» **Requirement**
Pictures are not part of the copy; retype all the records below exactly.

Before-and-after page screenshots
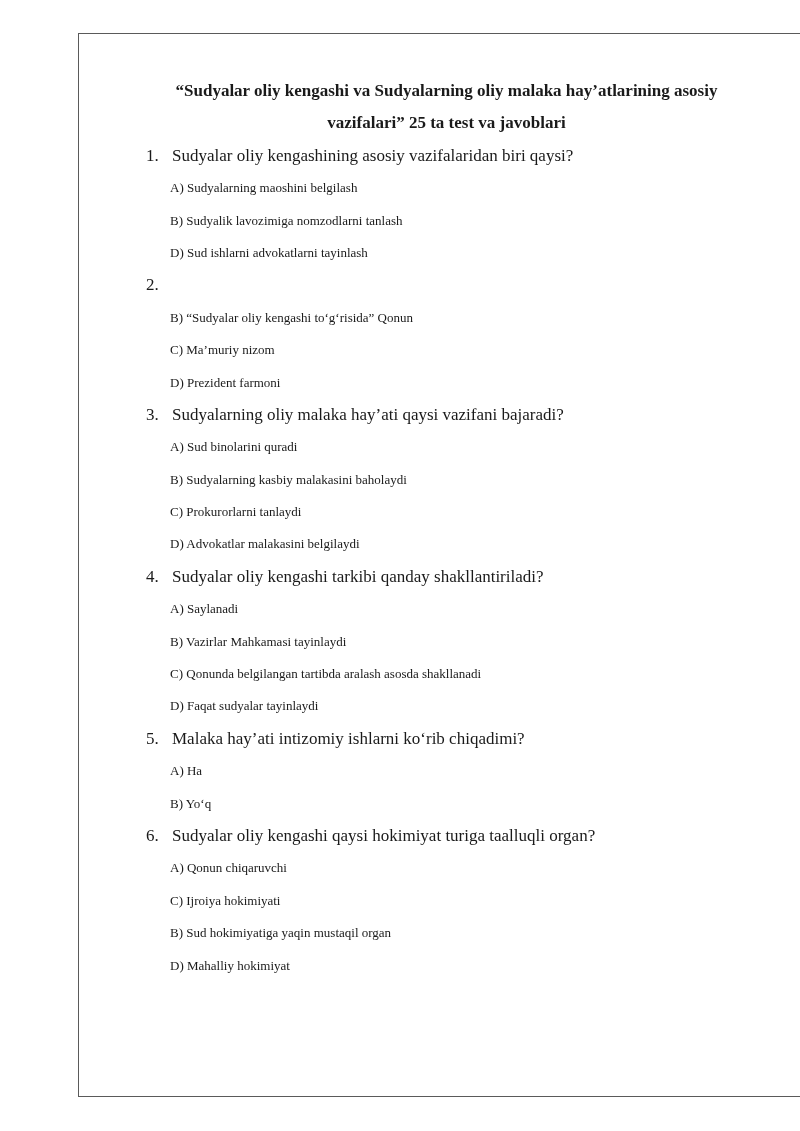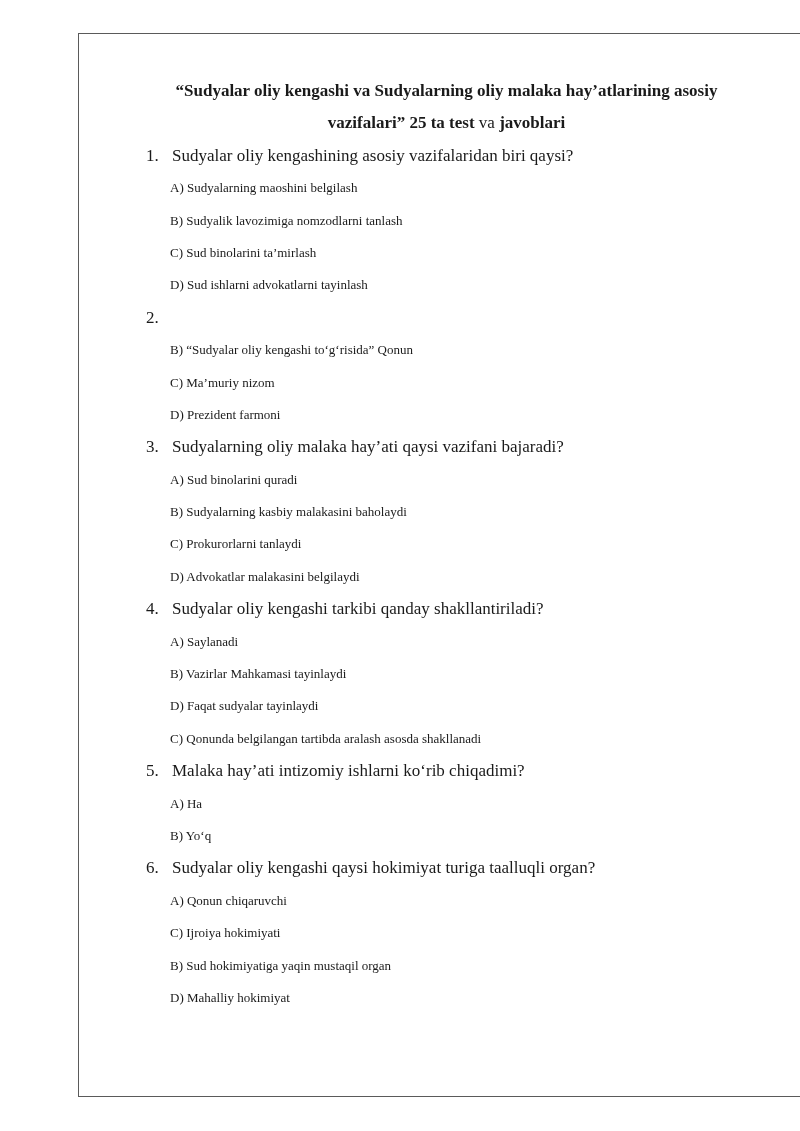--- a/index.html
+++ b/index.html
@@ -38,7 +38,7 @@
     white-space: nowrap;
   }
   .title-line .regular {
-    font-weight: 400;
+    font-weight: 700;
   }
   .q-line {
     display: flex;

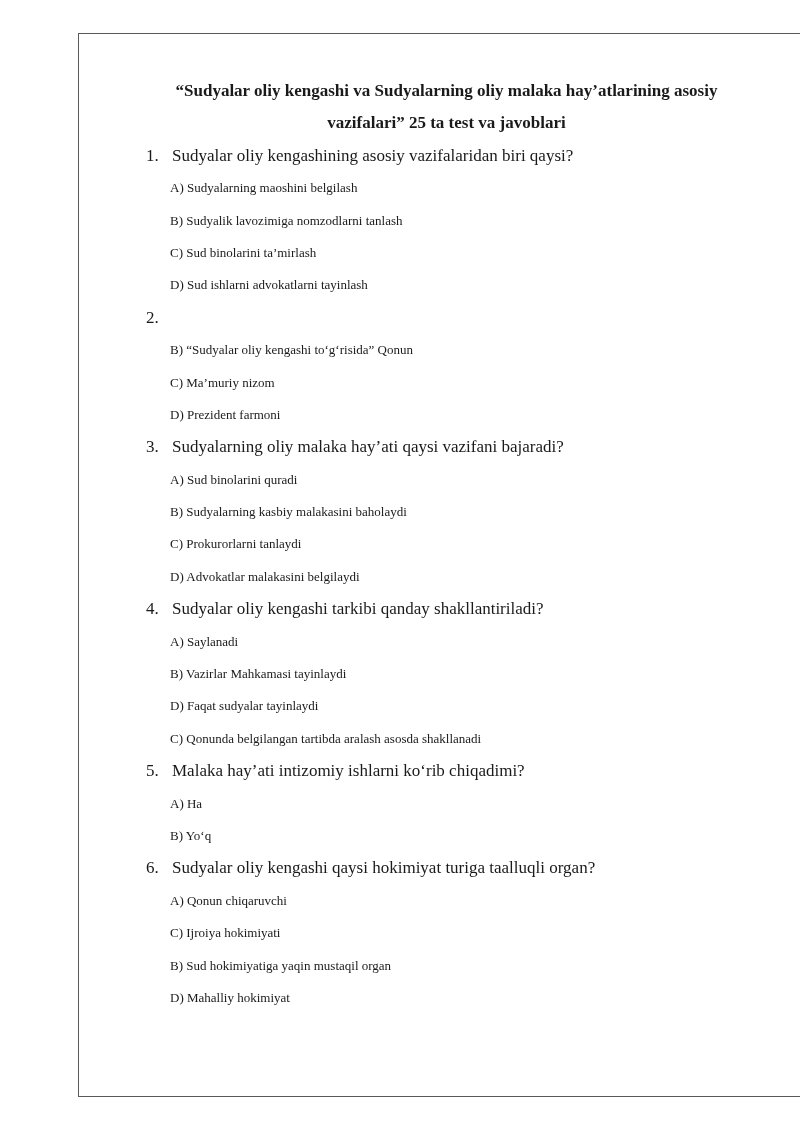--- a/index.html
+++ b/index.html
@@ -75,7 +75,6 @@
         </div>
         <div class="opt-line">A) Sudyalarning maoshini belgilash</div>
         <div class="opt-line">B) Sudyalik lavozimiga nomzodlarni tanlash</div>
-        <div class="opt-line">C) Sud binolarini ta’mirlash</div>
         <div class="opt-line">D) Sud ishlarni advokatlarni tayinlash</div>
         <div class="q-line">
           <span class="q-num">2.</span>

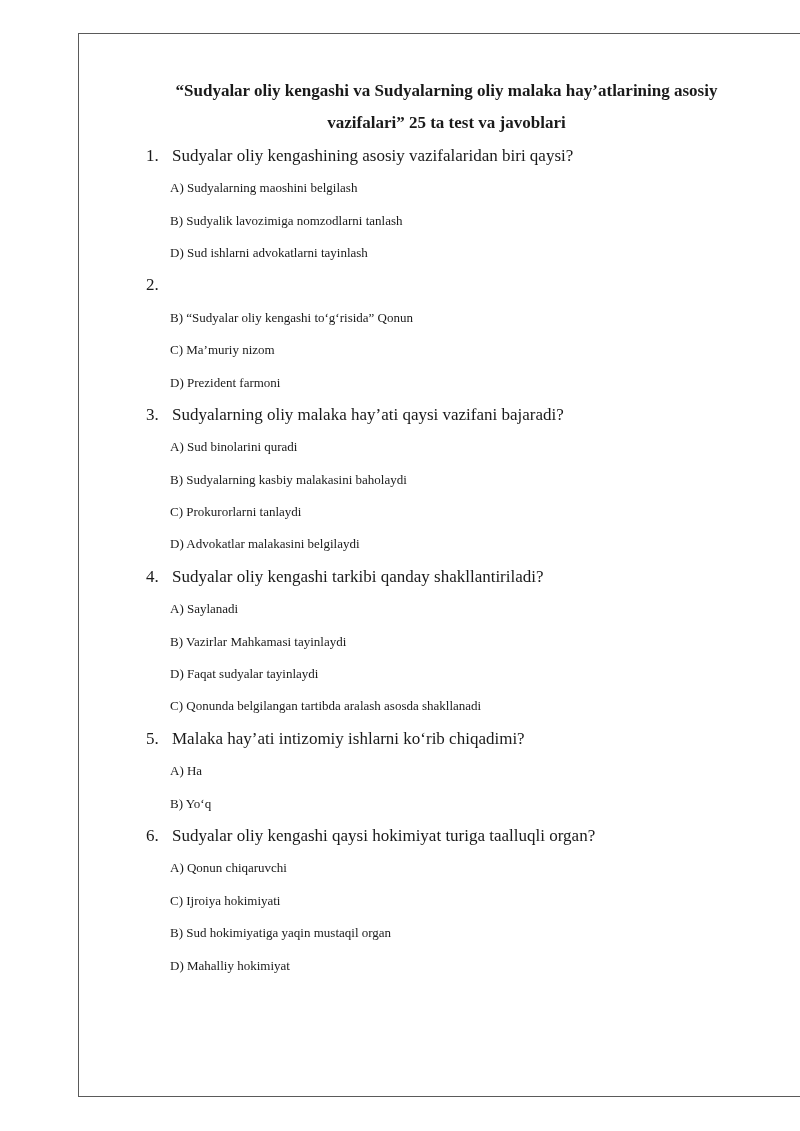--- a/index.html
+++ b/index.html
@@ -96,8 +96,8 @@
         </div>
         <div class="opt-line">A) Saylanadi</div>
         <div class="opt-line">B) Vazirlar Mahkamasi tayinlaydi</div>
+        <div class="opt-line">C) Qonunda belgilangan tartibda aralash asosda shakllanadi</div>
         <div class="opt-line">D) Faqat sudyalar tayinlaydi</div>
-        <div class="opt-line">C) Qonunda belgilangan tartibda aralash asosda shakllanadi</div>
         <div class="q-line">
           <span class="q-num">5.</span>
           <span>Malaka hay’ati intizomiy ishlarni ko‘rib chiqadimi?</span>

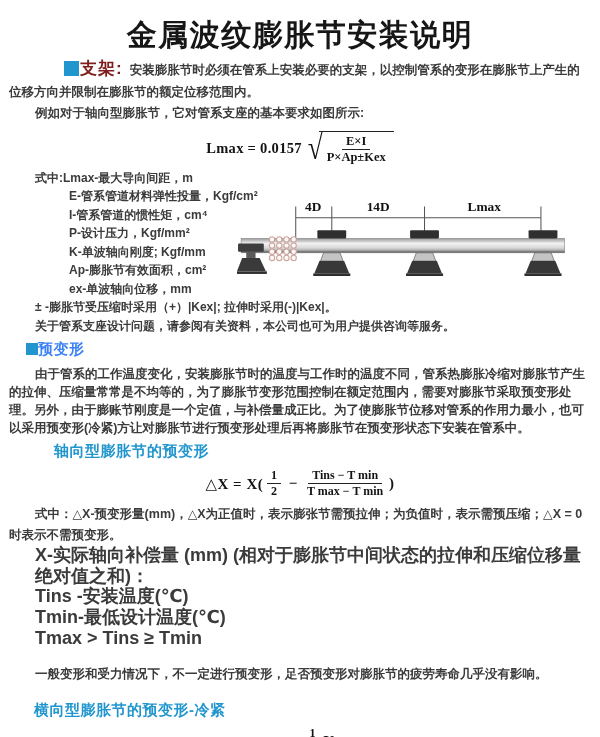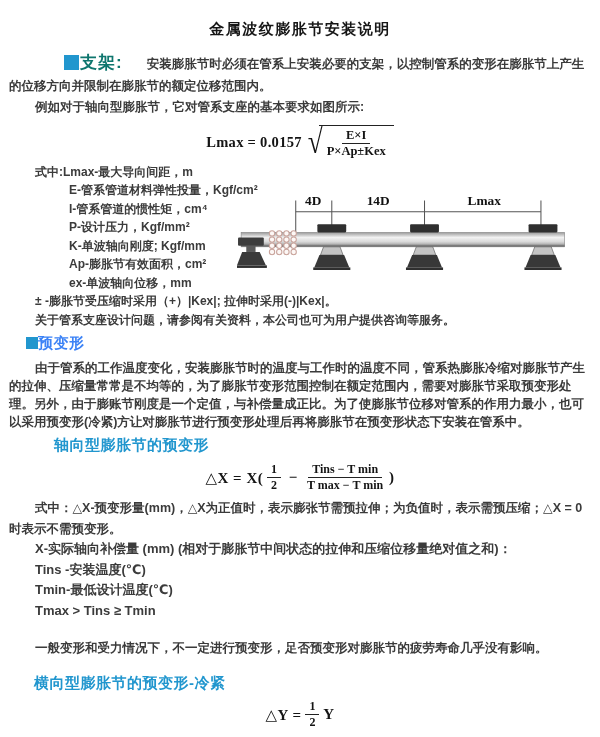--- a/index.html
+++ b/index.html
@@ -8,7 +8,7 @@
     font-family:"Liberation Sans","DejaVu Sans",sans-serif;color:#3b3b3b;
   }
   .title{
-    margin:2px;padding-top:12px;text-align:center;font-size:15px;font-weight:bold;
+    margin:8px;padding-top:12px;text-align:center;font-size:30px;font-weight:bold;
     color:#161616;letter-spacing:1.5px;line-height:30px;
   }
   .bt{font-size:12.5px;font-weight:600;color:#3b3b3b;}

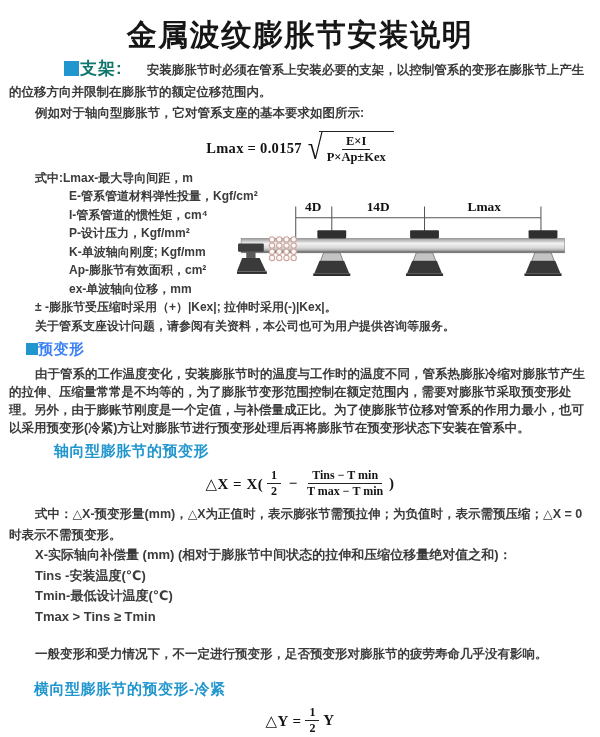--- a/index.html
+++ b/index.html
@@ -16,7 +16,7 @@
   .sq{display:inline-block;background:#2196ce;}
   .sq-lg{width:15px;height:15px;vertical-align:-2px;}
   .sq-sm{width:12px;height:12px;vertical-align:-1px;}
-  .sec-inline-title{color:#0f766e;font-size:17px;font-weight:bold;margin:0 24px 0 1px;letter-spacing:1px;}
+  .sec-inline-title{color:#7f1d1d;font-size:17px;font-weight:bold;margin:0 7px 0 1px;letter-spacing:1px;}
   .p-example{margin:0 9px;line-height:21.5px;text-indent:26px;}
   .formula{text-align:center;font-family:"Liberation Serif","DejaVu Serif",serif;font-weight:bold;color:#141414;}
   .formula1{margin:6px 0 2px;}

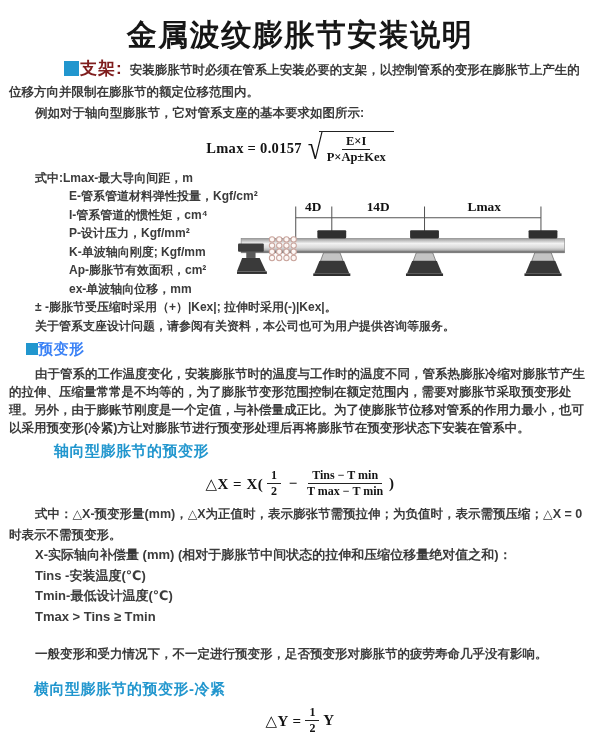--- a/index.html
+++ b/index.html
@@ -43,7 +43,7 @@
   .f-lhs2,.f-rhs2{vertical-align:middle;letter-spacing:.5px;}
   .op{margin:0 4px;vertical-align:middle;}
   .p-explain{margin:2px 9px 0;line-height:20.5px;text-indent:26px;}
-  .sub-line{margin:0 9px 0 35px;line-height:20.6px;font-size:13px;font-weight:600;}
+  .sub-line{margin:0 9px 0 35px;line-height:20.6px;font-size:18px;font-weight:600;}
   .p-note{margin:16px 9px;line-height:20.6px;text-indent:26px;}
   .formula3{margin:6px 0 6px;font-size:15px;}
 </style>

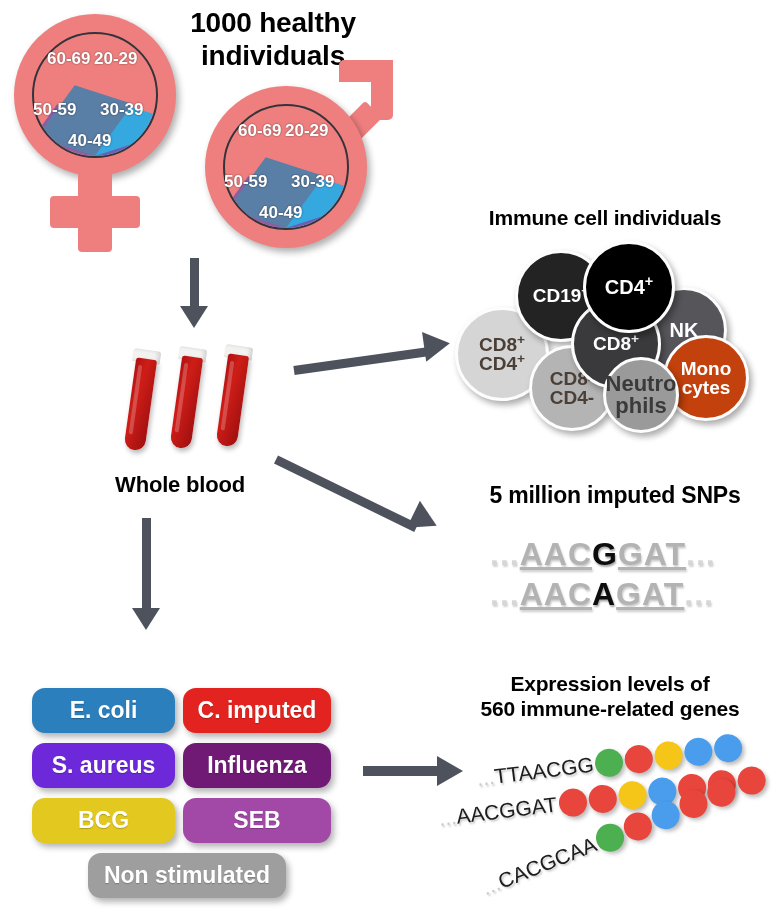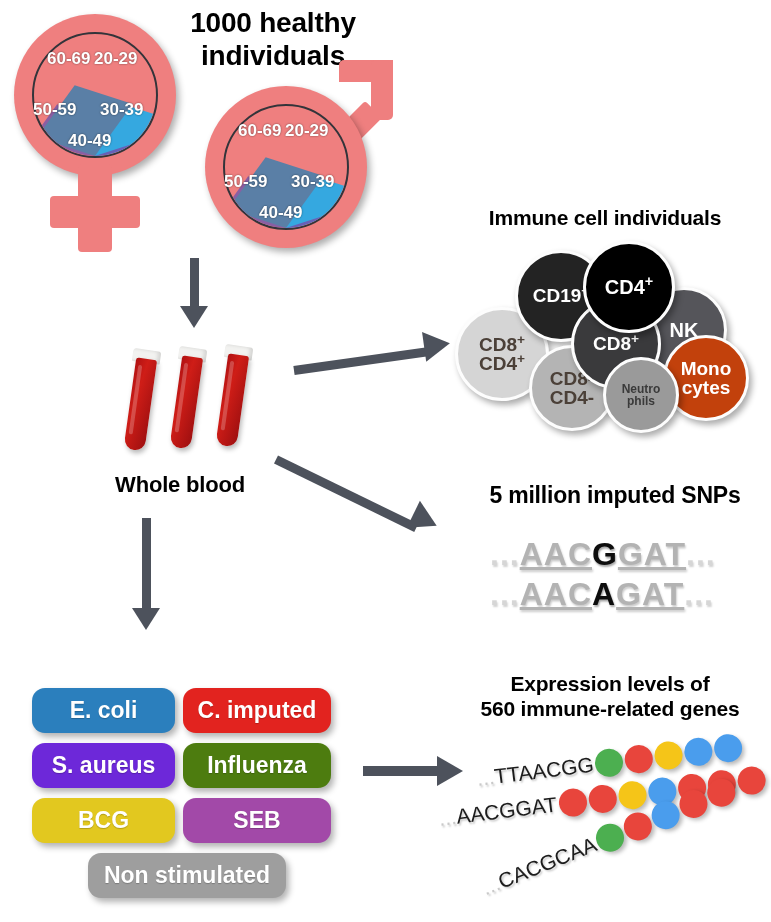--- a/index.html
+++ b/index.html
@@ -205,7 +205,7 @@
       <span>CD8-<br>CD4-</span>
     </div>
 
-    <div class="cell" style="left:148px;top:122px;width:76px;height:76px;background:#9a9a9a;color:#3a3a3a;font-size:12px;z-index:4;">
+    <div class="cell" style="left:148px;top:122px;width:76px;height:76px;background:#9a9a9a;color:#3a3a3a;font-size:22px;z-index:4;">
       <span>Neutro<br>phils</span>
     </div>
 

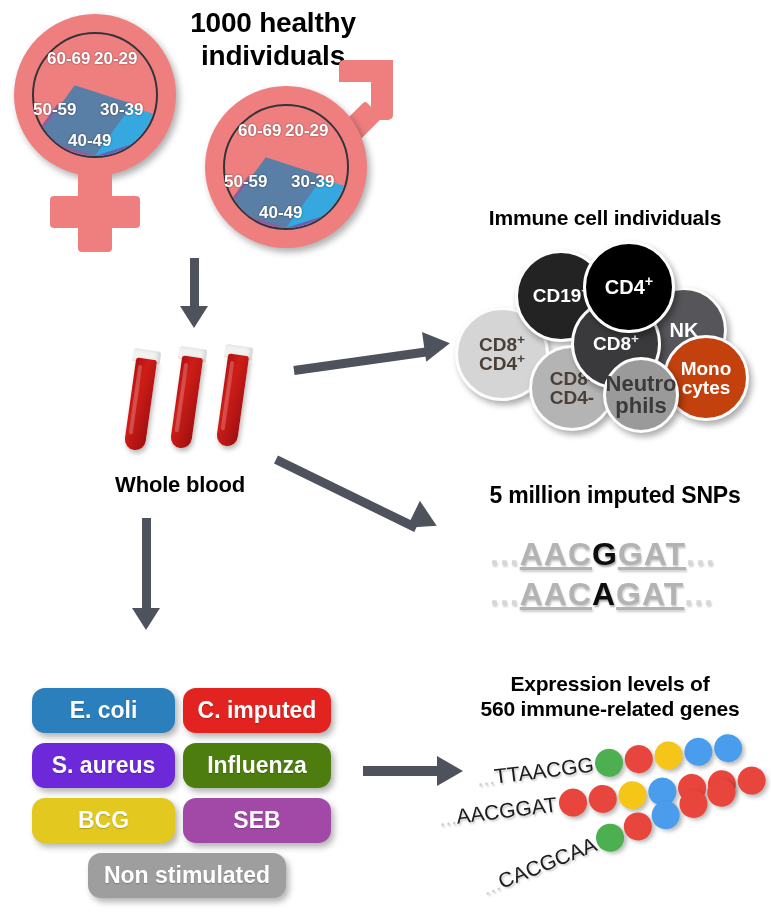--- a/index.html
+++ b/index.html
@@ -235,7 +235,7 @@
     <div class="pill" style="left:32px;top:743px;width:143px;height:45px;background:#6d28d9;font-size:23px;">
       <span>S. aureus</span>
     </div>
-    <div class="pill" style="left:183px;top:743px;width:148px;height:45px;background:#4d7c0f;font-size:23px;">
+    <div class="pill" style="left:183px;top:743px;width:148px;height:45px;background:#701a75;font-size:23px;">
       <span>Influenza</span>
     </div>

» **Exercise result**
--- a/index.html
+++ b/index.html
@@ -38,7 +38,7 @@
     white-space: nowrap;
   }
   .title-line .regular {
-    font-weight: 400;
+    font-weight: 700;
   }
   .q-line {
     display: flex;

--- a/index.html
+++ b/index.html
@@ -75,7 +75,6 @@
         </div>
         <div class="opt-line">A) Sudyalarning maoshini belgilash</div>
         <div class="opt-line">B) Sudyalik lavozimiga nomzodlarni tanlash</div>
-        <div class="opt-line">C) Sud binolarini ta’mirlash</div>
         <div class="opt-line">D) Sud ishlarni advokatlarni tayinlash</div>
         <div class="q-line">
           <span class="q-num">2.</span>

--- a/index.html
+++ b/index.html
@@ -96,8 +96,8 @@
         </div>
         <div class="opt-line">A) Saylanadi</div>
         <div class="opt-line">B) Vazirlar Mahkamasi tayinlaydi</div>
+        <div class="opt-line">C) Qonunda belgilangan tartibda aralash asosda shakllanadi</div>
         <div class="opt-line">D) Faqat sudyalar tayinlaydi</div>
-        <div class="opt-line">C) Qonunda belgilangan tartibda aralash asosda shakllanadi</div>
         <div class="q-line">
           <span class="q-num">5.</span>
           <span>Malaka hay’ati intizomiy ishlarni ko‘rib chiqadimi?</span>

--- a/index.html
+++ b/index.html
@@ -8,7 +8,7 @@
     font-family:"Liberation Sans","DejaVu Sans",sans-serif;color:#3b3b3b;
   }
   .title{
-    margin:2px;padding-top:12px;text-align:center;font-size:15px;font-weight:bold;
+    margin:8px;padding-top:12px;text-align:center;font-size:30px;font-weight:bold;
     color:#161616;letter-spacing:1.5px;line-height:30px;
   }
   .bt{font-size:12.5px;font-weight:600;color:#3b3b3b;}

--- a/index.html
+++ b/index.html
@@ -16,7 +16,7 @@
   .sq{display:inline-block;background:#2196ce;}
   .sq-lg{width:15px;height:15px;vertical-align:-2px;}
   .sq-sm{width:12px;height:12px;vertical-align:-1px;}
-  .sec-inline-title{color:#0f766e;font-size:17px;font-weight:bold;margin:0 24px 0 1px;letter-spacing:1px;}
+  .sec-inline-title{color:#7f1d1d;font-size:17px;font-weight:bold;margin:0 7px 0 1px;letter-spacing:1px;}
   .p-example{margin:0 9px;line-height:21.5px;text-indent:26px;}
   .formula{text-align:center;font-family:"Liberation Serif","DejaVu Serif",serif;font-weight:bold;color:#141414;}
   .formula1{margin:6px 0 2px;}

--- a/index.html
+++ b/index.html
@@ -43,7 +43,7 @@
   .f-lhs2,.f-rhs2{vertical-align:middle;letter-spacing:.5px;}
   .op{margin:0 4px;vertical-align:middle;}
   .p-explain{margin:2px 9px 0;line-height:20.5px;text-indent:26px;}
-  .sub-line{margin:0 9px 0 35px;line-height:20.6px;font-size:13px;font-weight:600;}
+  .sub-line{margin:0 9px 0 35px;line-height:20.6px;font-size:18px;font-weight:600;}
   .p-note{margin:16px 9px;line-height:20.6px;text-indent:26px;}
   .formula3{margin:6px 0 6px;font-size:15px;}
 </style>

--- a/index.html
+++ b/index.html
@@ -205,7 +205,7 @@
       <span>CD8-<br>CD4-</span>
     </div>
 
-    <div class="cell" style="left:148px;top:122px;width:76px;height:76px;background:#9a9a9a;color:#3a3a3a;font-size:12px;z-index:4;">
+    <div class="cell" style="left:148px;top:122px;width:76px;height:76px;background:#9a9a9a;color:#3a3a3a;font-size:22px;z-index:4;">
       <span>Neutro<br>phils</span>
     </div>
 

--- a/index.html
+++ b/index.html
@@ -235,7 +235,7 @@
     <div class="pill" style="left:32px;top:743px;width:143px;height:45px;background:#6d28d9;font-size:23px;">
       <span>S. aureus</span>
     </div>
-    <div class="pill" style="left:183px;top:743px;width:148px;height:45px;background:#4d7c0f;font-size:23px;">
+    <div class="pill" style="left:183px;top:743px;width:148px;height:45px;background:#701a75;font-size:23px;">
       <span>Influenza</span>
     </div>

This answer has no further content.